Torture and Dust Specks and Joy--Oh my! or: Non-Archimedean Utility Functions as Pseudograded Vector Spaces

[-]Hoagy6y70

Apologies if this is not the discussion you wanted, but it's hard to engage with comparability classes without a framework for how their boundaries are even minimally plausible.

Would you say that all types of discomfort are comparable with higher quantities of themselves? Is there always a marginally worse type of discomfort for any given negative experience? So long as both of these are true (and I struggle to deny them) then transitivity seems to connect the entire spectrum of negative experience. Do you think there is a way to remove the transitivity of comparability and still have a coherent system? This, to me, would be the core requirement for making dust specks and torture incomparable.

[-]Louis_Brown6y30

I agree that delineating the precise boundaries of comparability classes is a uniquely challenging task. Nonetheless, it does not mean they don't exist--to me your claim feels along the same lines as classical induction "paradoxes" involving classifying sand heaps. While it's difficult to define exactly what a sand heap is, we can look at many objects and say with certainty whether or not they are sand heaps, and that's what matters for living in the world and making empirical claims (or building sandcastles anyway).

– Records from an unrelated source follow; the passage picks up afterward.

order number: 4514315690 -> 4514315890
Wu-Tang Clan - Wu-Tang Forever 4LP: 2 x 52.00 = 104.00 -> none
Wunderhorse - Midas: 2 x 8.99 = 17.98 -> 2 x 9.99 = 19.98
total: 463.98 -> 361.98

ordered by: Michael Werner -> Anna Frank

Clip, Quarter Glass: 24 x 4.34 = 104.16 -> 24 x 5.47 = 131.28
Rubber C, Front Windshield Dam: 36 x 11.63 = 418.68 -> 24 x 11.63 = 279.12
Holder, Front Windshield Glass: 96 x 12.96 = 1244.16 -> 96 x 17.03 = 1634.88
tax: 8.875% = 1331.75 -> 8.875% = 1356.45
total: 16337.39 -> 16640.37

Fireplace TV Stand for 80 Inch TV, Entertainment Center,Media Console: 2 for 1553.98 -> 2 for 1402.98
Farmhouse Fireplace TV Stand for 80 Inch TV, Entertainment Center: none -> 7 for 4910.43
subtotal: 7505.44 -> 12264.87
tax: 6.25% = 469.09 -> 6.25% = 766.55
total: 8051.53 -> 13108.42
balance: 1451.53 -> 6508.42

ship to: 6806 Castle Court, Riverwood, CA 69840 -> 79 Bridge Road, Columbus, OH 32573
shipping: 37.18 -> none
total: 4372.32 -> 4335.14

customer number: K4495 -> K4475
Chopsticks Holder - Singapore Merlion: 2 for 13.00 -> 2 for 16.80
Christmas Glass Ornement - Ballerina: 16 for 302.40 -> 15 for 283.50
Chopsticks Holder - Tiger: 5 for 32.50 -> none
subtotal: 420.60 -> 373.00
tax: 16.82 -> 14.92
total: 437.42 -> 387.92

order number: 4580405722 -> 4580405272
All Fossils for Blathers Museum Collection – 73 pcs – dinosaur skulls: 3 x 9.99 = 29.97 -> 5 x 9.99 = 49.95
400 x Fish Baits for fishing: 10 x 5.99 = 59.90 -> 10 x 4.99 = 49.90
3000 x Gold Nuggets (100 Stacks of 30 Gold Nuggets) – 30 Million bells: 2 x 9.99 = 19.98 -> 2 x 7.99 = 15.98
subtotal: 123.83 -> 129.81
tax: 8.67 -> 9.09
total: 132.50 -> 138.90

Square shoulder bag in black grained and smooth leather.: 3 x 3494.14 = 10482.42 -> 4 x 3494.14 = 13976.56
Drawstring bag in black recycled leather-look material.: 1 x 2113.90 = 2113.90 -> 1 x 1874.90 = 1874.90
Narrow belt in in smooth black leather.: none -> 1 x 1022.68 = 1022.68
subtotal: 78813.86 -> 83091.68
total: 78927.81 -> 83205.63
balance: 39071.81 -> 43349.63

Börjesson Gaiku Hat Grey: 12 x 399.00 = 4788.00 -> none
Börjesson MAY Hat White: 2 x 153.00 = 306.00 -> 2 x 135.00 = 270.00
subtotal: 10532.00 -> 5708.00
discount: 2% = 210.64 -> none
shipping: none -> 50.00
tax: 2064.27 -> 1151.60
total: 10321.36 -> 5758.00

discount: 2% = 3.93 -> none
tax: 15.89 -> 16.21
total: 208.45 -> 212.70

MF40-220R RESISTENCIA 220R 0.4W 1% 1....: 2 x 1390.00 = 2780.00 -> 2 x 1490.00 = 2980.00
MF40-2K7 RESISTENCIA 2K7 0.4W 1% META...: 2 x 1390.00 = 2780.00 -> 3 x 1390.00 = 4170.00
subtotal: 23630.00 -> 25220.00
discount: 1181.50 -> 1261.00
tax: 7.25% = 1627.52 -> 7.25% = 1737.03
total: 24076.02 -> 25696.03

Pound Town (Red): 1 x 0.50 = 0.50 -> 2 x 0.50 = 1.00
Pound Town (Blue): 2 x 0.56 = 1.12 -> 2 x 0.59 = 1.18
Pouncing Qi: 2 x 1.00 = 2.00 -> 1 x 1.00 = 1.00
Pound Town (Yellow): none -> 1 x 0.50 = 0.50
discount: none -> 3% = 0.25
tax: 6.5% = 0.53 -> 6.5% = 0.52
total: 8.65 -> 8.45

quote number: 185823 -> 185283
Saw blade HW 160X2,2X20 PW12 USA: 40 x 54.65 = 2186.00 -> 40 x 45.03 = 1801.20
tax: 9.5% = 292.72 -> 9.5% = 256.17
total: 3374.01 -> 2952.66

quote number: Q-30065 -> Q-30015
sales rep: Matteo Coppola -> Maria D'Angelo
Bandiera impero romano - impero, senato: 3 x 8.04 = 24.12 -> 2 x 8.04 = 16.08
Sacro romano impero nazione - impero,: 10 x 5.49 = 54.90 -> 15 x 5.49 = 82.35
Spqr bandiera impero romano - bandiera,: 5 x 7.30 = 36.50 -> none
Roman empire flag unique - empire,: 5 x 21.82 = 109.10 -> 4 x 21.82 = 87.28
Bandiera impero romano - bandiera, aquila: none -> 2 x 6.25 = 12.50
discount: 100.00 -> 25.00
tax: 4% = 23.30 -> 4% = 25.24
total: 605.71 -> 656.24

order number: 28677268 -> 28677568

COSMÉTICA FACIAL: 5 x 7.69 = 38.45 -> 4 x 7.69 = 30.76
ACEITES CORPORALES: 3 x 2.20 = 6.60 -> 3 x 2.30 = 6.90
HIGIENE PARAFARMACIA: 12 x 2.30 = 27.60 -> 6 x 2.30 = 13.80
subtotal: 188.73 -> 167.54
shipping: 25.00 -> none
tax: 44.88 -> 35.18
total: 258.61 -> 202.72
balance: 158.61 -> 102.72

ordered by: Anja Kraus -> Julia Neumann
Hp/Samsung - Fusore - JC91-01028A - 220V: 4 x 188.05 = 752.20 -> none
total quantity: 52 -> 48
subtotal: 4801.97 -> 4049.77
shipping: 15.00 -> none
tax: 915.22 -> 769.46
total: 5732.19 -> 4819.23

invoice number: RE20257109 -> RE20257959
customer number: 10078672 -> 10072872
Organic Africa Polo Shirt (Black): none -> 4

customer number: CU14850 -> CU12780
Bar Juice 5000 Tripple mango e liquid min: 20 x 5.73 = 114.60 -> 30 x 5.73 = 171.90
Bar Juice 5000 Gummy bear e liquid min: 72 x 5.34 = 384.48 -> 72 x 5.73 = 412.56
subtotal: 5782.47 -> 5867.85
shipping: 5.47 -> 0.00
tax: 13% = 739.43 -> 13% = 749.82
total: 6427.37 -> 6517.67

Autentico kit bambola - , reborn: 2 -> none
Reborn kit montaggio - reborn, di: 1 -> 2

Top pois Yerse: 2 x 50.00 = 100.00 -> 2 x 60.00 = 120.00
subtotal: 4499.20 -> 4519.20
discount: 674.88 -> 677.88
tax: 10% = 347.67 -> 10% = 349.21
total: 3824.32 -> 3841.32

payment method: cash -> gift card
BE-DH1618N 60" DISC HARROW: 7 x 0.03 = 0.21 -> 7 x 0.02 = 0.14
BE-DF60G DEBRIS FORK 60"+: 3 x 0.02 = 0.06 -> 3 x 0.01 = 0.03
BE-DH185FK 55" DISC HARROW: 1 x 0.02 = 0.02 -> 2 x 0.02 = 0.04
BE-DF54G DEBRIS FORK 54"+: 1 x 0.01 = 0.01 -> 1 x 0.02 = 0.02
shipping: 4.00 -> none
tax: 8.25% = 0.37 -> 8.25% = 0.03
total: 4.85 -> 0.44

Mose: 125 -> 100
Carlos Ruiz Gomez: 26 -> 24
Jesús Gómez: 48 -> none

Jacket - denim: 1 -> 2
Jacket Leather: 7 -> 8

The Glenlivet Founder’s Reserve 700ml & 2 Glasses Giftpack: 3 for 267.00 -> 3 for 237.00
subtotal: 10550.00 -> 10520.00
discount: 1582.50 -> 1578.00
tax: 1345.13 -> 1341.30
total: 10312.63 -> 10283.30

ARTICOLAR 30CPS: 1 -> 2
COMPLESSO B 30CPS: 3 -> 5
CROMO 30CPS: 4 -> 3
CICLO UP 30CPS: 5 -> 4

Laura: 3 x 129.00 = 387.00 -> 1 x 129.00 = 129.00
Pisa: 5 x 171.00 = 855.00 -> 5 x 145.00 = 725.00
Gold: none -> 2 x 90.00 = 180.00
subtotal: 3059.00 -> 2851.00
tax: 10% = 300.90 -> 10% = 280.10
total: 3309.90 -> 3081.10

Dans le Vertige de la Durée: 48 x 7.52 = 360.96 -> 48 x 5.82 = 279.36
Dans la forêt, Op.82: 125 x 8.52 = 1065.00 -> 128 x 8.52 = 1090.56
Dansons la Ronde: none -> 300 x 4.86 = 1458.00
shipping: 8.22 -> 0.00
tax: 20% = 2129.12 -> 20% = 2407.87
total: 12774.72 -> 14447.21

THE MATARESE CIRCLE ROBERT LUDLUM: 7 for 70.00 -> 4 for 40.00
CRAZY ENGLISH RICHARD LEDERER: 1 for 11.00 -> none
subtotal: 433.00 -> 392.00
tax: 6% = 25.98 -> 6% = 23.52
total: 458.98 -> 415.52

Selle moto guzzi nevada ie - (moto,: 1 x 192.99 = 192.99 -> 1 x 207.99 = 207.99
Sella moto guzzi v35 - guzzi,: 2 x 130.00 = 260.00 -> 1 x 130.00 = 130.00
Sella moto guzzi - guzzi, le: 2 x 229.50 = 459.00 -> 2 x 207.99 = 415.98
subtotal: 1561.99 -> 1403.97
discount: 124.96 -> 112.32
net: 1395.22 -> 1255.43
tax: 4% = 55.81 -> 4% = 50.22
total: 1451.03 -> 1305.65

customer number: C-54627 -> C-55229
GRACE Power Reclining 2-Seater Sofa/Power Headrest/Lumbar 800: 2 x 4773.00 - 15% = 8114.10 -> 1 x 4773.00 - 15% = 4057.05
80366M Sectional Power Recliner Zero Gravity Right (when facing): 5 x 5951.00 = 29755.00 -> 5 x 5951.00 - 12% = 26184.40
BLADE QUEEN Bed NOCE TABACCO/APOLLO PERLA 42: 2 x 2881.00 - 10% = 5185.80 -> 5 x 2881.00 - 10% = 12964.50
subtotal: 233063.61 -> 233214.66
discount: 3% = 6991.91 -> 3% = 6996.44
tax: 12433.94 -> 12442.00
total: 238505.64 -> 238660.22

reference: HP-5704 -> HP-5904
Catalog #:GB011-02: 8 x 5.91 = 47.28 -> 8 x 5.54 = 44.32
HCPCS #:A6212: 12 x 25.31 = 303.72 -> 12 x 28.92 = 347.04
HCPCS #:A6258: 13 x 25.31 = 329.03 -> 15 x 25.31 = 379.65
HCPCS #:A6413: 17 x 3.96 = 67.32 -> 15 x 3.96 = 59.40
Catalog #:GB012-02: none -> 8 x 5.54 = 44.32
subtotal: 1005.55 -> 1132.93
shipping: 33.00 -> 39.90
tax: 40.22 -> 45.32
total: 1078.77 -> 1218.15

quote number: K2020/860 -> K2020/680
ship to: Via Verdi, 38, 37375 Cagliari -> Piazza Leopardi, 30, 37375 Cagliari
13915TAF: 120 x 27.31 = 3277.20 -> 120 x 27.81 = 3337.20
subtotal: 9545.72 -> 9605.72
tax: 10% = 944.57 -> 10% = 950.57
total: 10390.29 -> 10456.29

I suspect it's quite likely that experiences you may be referring to as "higher quantities of themselves" within a single person are in fact qualitatively different and no longer comparable utilities in many cases. Consider the dust specks: they are assumed to be minimally annoying and almost indetectable to the bespeckèd. However, if we even slightly upgrade them so as to cause a noticeable sting in their targeted eye, they appear to reach a whole different level. I'd rather spend my life plagued by barely noticeable specks (assuming they have no interactions) than have one slightly burn my eyeball.

[-]Hjalmar_Wijk6y20

Theron Pummer has written about this precise thing in his paper on Spectrum Arguments, where he touches on this argument for "transitivity=>comparability" (here notably used as an argument against transitivity rather than an argument for comparability) and its relation to 'Sorites arguments' such as the one about sand heaps.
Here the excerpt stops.